_Work order_.
Return the lines below exactly as they appear, please, starting with the first and ending with the one that contains "#2a82d8; color:#2a82d8; background:#fde047;".

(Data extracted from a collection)

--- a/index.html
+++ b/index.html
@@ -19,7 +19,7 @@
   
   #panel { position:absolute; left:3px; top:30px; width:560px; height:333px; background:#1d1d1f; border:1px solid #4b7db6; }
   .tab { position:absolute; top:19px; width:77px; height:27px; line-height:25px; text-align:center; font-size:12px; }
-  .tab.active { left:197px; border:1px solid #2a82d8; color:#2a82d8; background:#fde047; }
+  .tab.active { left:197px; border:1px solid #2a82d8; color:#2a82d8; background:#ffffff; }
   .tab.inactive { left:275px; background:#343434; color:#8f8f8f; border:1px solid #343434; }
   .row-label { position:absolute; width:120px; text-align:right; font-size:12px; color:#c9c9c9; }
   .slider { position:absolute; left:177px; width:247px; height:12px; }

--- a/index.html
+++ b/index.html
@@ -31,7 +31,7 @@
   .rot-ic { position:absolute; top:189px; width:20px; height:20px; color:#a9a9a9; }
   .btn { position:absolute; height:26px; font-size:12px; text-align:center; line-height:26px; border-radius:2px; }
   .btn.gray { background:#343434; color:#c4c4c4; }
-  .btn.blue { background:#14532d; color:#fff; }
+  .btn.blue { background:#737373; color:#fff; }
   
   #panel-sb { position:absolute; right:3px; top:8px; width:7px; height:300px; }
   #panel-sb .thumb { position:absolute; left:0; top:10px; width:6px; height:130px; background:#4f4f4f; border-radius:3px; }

_Solution to the exercise_.
--- a/index.html
+++ b/index.html
@@ -19,7 +19,7 @@
   
   #panel { position:absolute; left:3px; top:30px; width:560px; height:333px; background:#1d1d1f; border:1px solid #4b7db6; }
   .tab { position:absolute; top:19px; width:77px; height:27px; line-height:25px; text-align:center; font-size:12px; }
-  .tab.active { left:197px; border:1px solid #2a82d8; color:#2a82d8; background:#fde047; }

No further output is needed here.